Byłego już kandydata Koalicji Obywatelskiej zapytano też o powyborcze plany. - Jestem prezydentem Warszawy i nie zamierzam z tego rezygnować. To wspaniała praca. Gdy podejmowałem decyzję o starcie w wyborach, to miałem tydzień rozterek, bo budowanie miasta to rzecz absolutnie fascynująca. To jak zarządzanie małym państwem - powiedział Trzaskowski.
- Udało nam się odnowić społeczeństwo obywatelskie i pobudzić młodych ludzi do pójścia na wybory. A teraz rozmawiajmy ze sobą. Budujmy porozumienie ludzi, którzy nie akceptują tego, co się obecnie dzieje. Przez 20 czy 30 lat nie widziałem w Polsce takie energii i chęci do działania. Trzeba to wszystko zebrać i umówić się na współpracę. Nie znaczy to, że ma powstać jedna partia i mamy się we wszystkim zgadzać - zapewnił Trzaskowski.
W "Faktach po Faktach" Trzaskowski podkreślił, że budowanie szerokiego porozumienia po stronie opozycyjnej będzie wymagało zmiany funkcjonowania samych partii politycznych, w tym Platformy Obywatelskiej. - Nie wolno się obrażać na partie polityczne, ale trzeba je przebudować. Rozmawiałem o tym z Borysem Budką - musimy otworzyć się na nowych ludzi i pomysły. Opowieść z kampanii wyborczej to opowieść o Polsce dumnej i nowoczesnej, takiej, gdzie nie dzieli się na równych i równiejszych. W podstawie programowej partii powinno to wybrzmieć. Tak, żeby w przyszłości PO wyglądała inaczej. Nie można zostawić wypracowanej właśnie energii obywatelskiej samej sobie - ocenił Trzaskowski.

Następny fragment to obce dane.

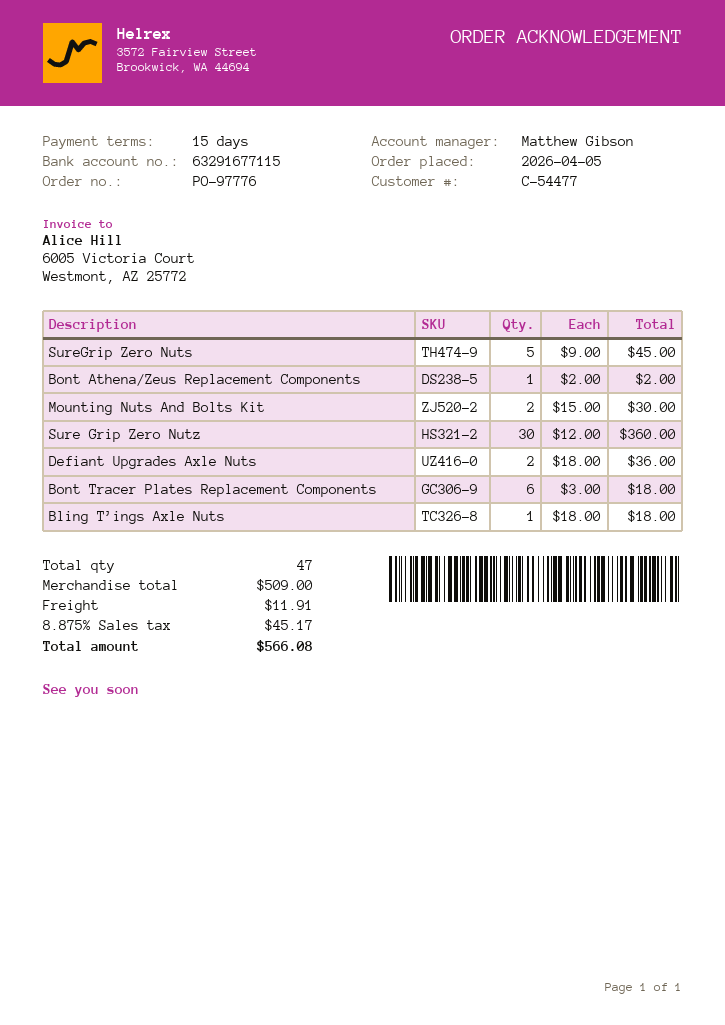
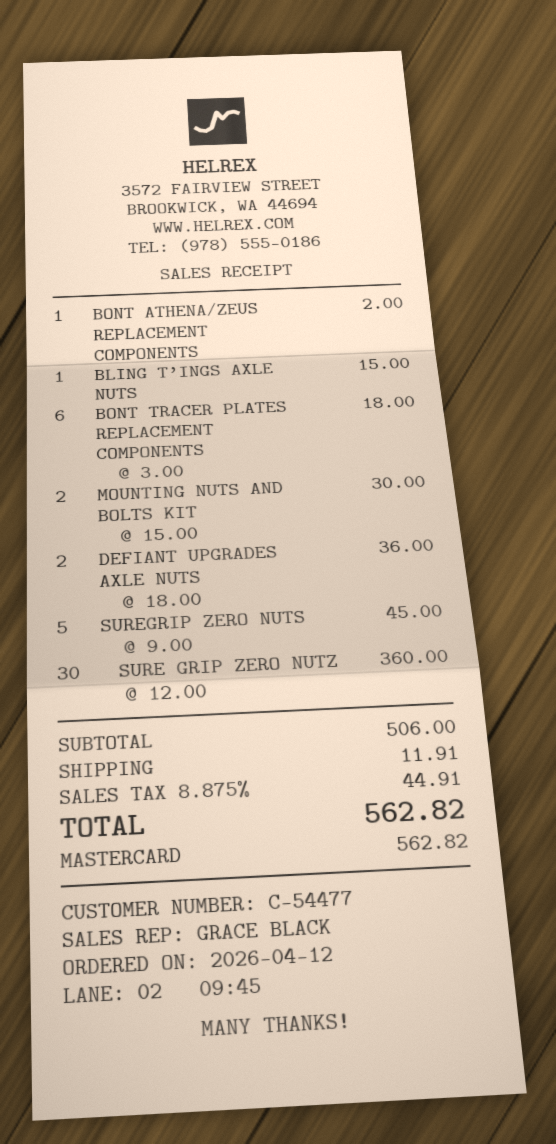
order date: 2026-04-05 -> 2026-04-12
sales rep: Matthew Gibson -> GRACE BLACK
Bling T’ings Axle Nuts: 1 x 18.00 = 18.00 -> 1 x 15.00 = 15.00
subtotal: 509.00 -> 506.00
tax: 8.875% = 45.17 -> 8.875% = 44.91
total: 566.08 -> 562.82

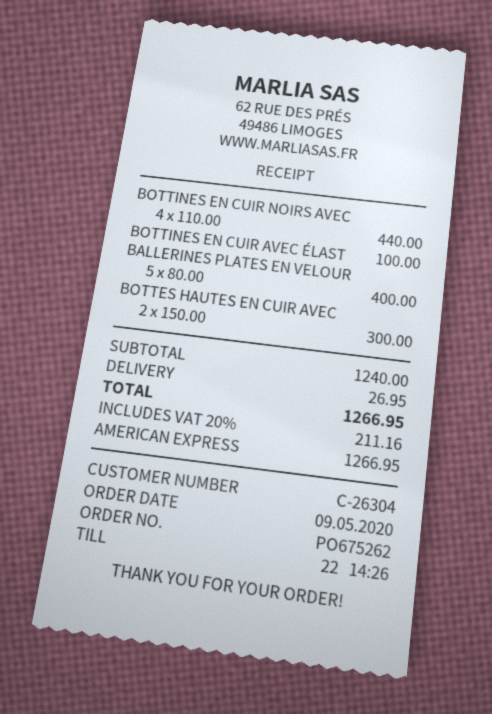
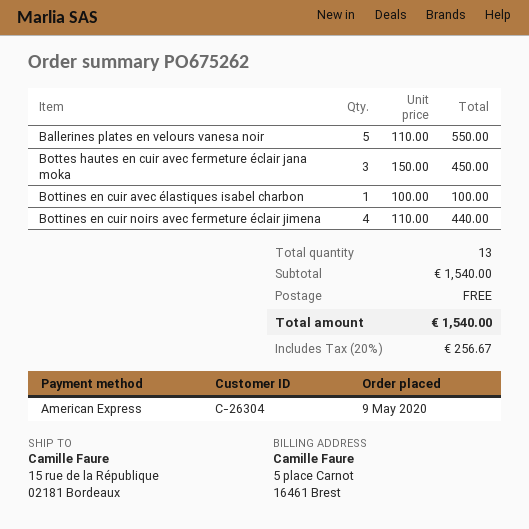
BALLERINES PLATES EN VELOUR: 5 x 80.00 = 400.00 -> 5 x 110.00 = 550.00
BOTTES HAUTES EN CUIR AVEC: 2 x 150.00 = 300.00 -> 3 x 150.00 = 450.00
subtotal: 1240.00 -> 1540.00
shipping: 26.95 -> 0.00
tax: 20% = 211.16 -> 20% = 256.67
total: 1266.95 -> 1540.00

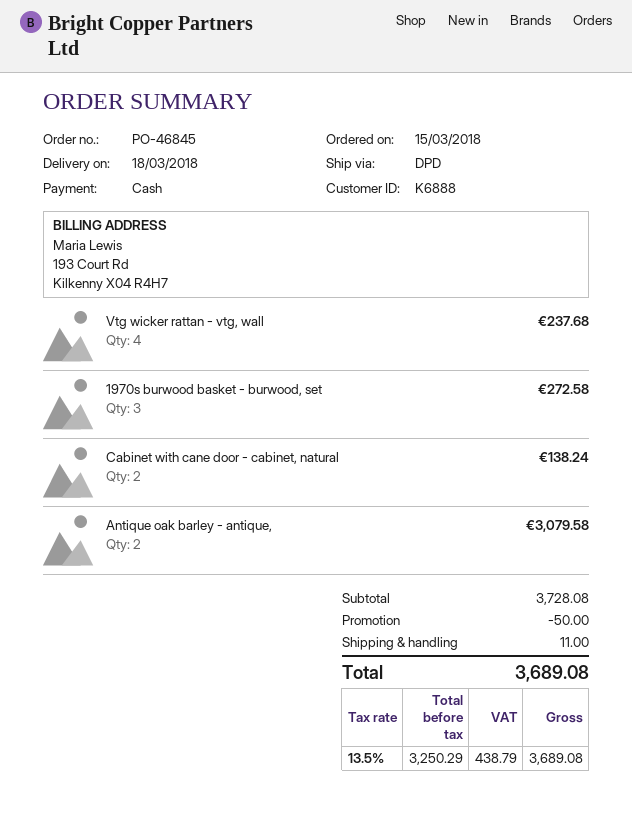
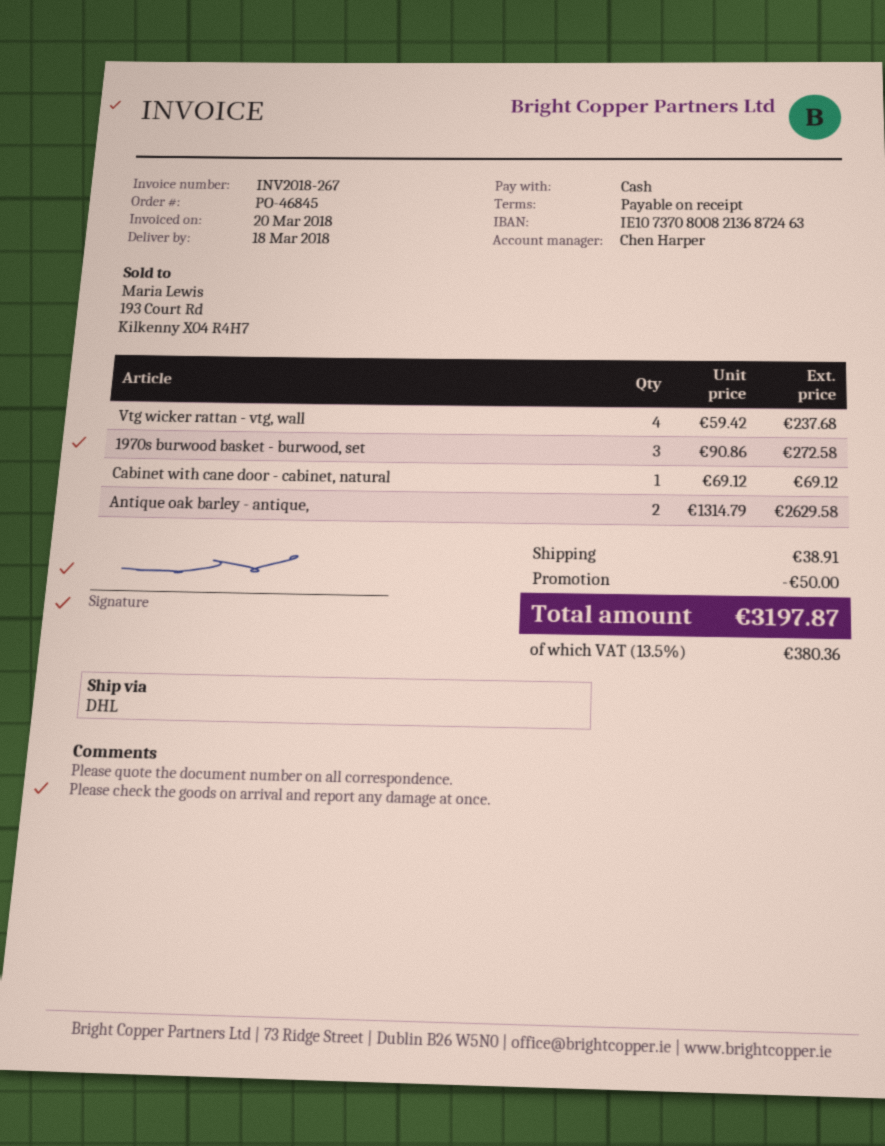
shipping method: DPD -> DHL
Cabinet with cane door - cabinet, natural: 2 for 138.24 -> 1 for 69.12
Antique oak barley - antique,: 2 for 3079.58 -> 2 for 2629.58
shipping: 11.00 -> 38.91
tax: 13.5% = 438.79 -> 13.5% = 380.36
total: 3689.08 -> 3197.87

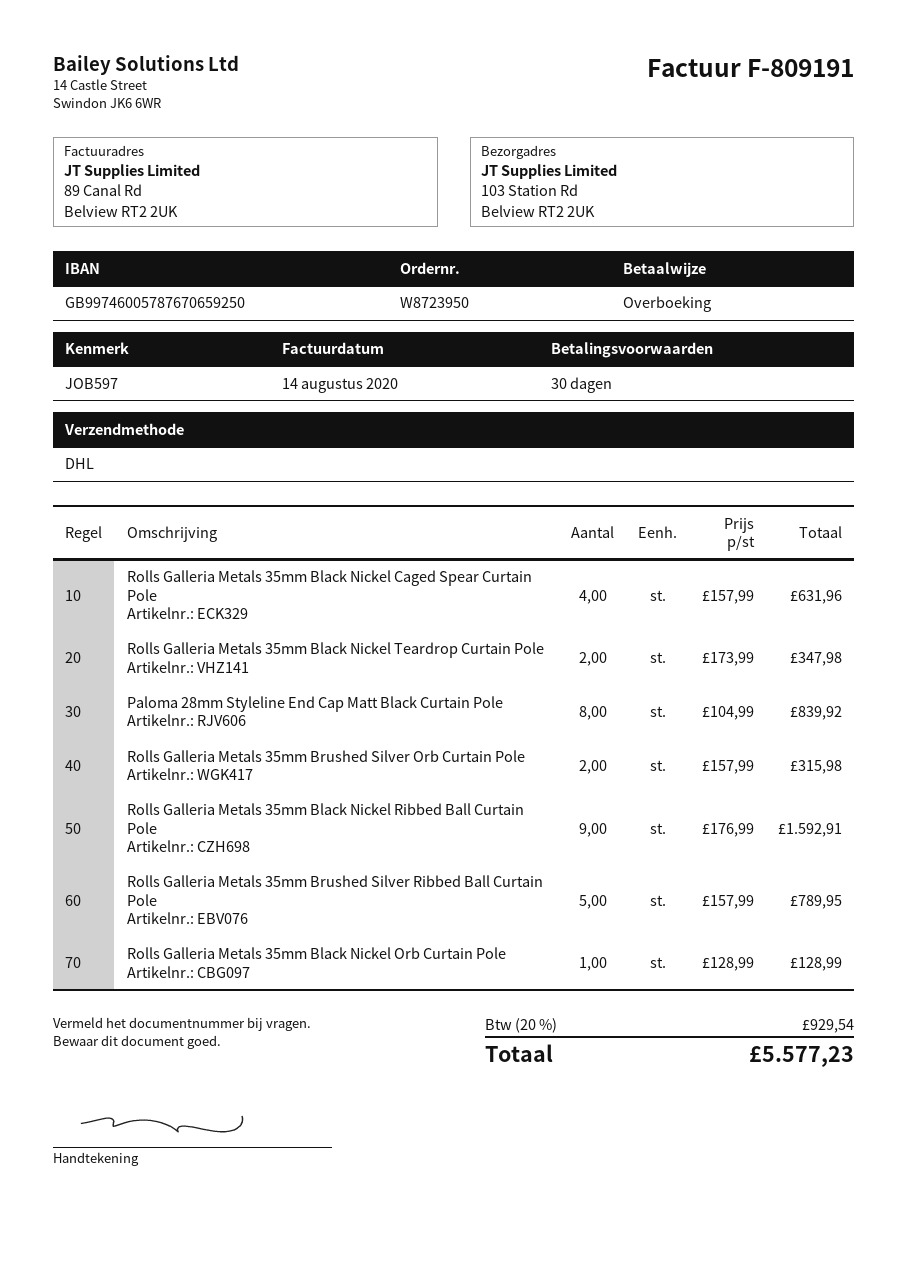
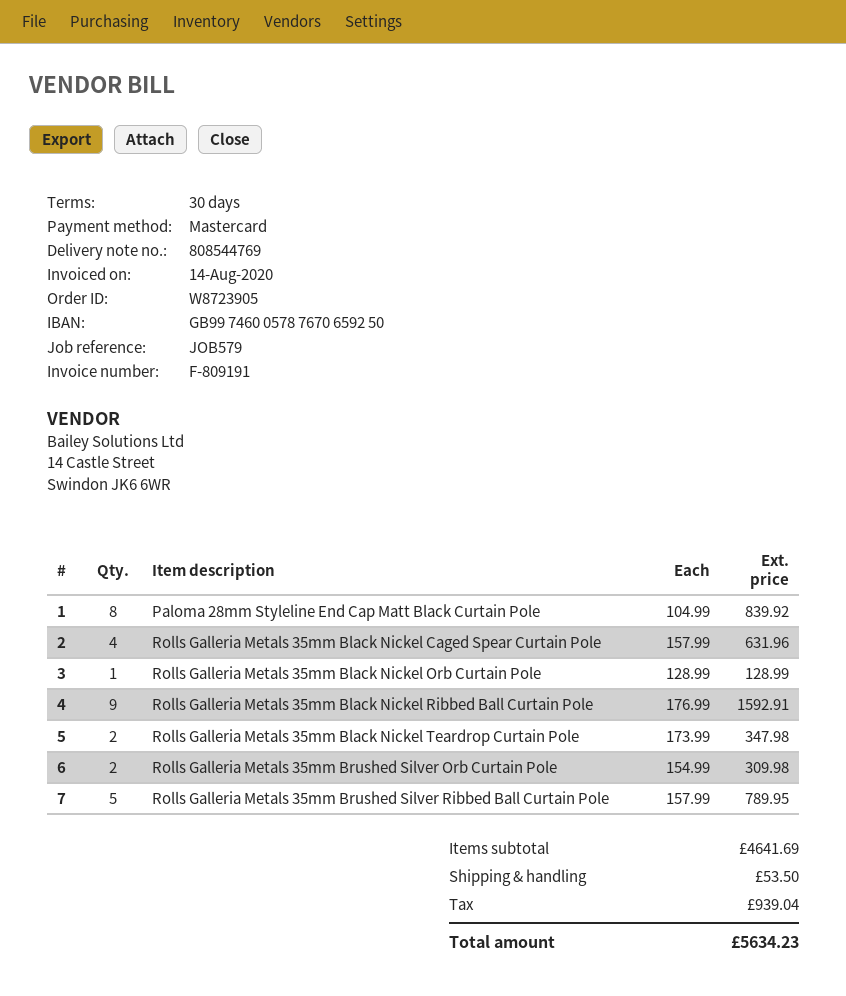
order number: W8723950 -> W8723905
reference: JOB597 -> JOB579
payment method: bank transfer -> Mastercard
Rolls Galleria Metals 35mm Brushed Silver Orb Curtain Pole: 2 x 157.99 = 315.98 -> 2 x 154.99 = 309.98
shipping: none -> 53.50
tax: 929.54 -> 939.04
total: 5577.23 -> 5634.23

Jednocześnie prezydent Warszawy zapewnił, że nie zamierza stanąć na czele PO. - Bardzo dobrze współpracuje mi się z Borysem Budką. Pomysły mówiące o całkowitej przebudowie PO wychodzą nie tylko ode mnie, ale i od niego - mówił Trzaskowski.
Po wygranych wyborach prezydent Andrzej Duda zwrócił się z prośbą o wybaczenie do tych, których uraził w trakcie kampanii. Jak na ten gest patrzy jego były już rywal? - Pan prezydent nie tylko zranił w kampanii mnóstwo ludzi, ale doprowadził razem z Telewizją Publiczną do zmiany postaw. Do nieprawdopodobnego braku tolerancji, do homofobii. W TVP pojawiły się też akcenty antysemickie. Prezydent ma mnóstwo grzechów na polu niszczenia podstawowej tkanki społecznej i wzajemnego zaufania. Dowodem na to, że wyciągnął wnioski, będzie inne zachowanie w drugiej kadencji - skomentował Trzaskowski.
- PiS chce atakować, a może i nawet zlikwidować wolne media oraz ograniczać niezależność sądów. Chce też atakować samorządy. W czasie kampanii udało nam się skonsolidować wszystkich samorządowców w kraju. Znowu musimy być razem, bo będziemy następnym celem władzy, która nie lubi niezależnych instytucji - powiedział Trzaskowski w "Faktach po Faktach".
W niedzielę, jeszcze w trakcie wieczoru wyborczego, Duda zaprosił kandydata KO do Pałacu Prezydenckiego. Prezydent Warszawy przyjął zaproszenie, jednak zaznaczył, że chce się spotkać z prezydentem po ogłoszeniu przez PKW oficjalnych wyników wyborów. W "Faktach po Faktach" Trzaskowski poinformował, że zaproszenie ze strony Prezydenta RP zostało ponowione. - Na pewno spotkam się z panem prezydentem. Zaproponowałem termin pod koniec miesiąca - zakomunikował Trzaskowski.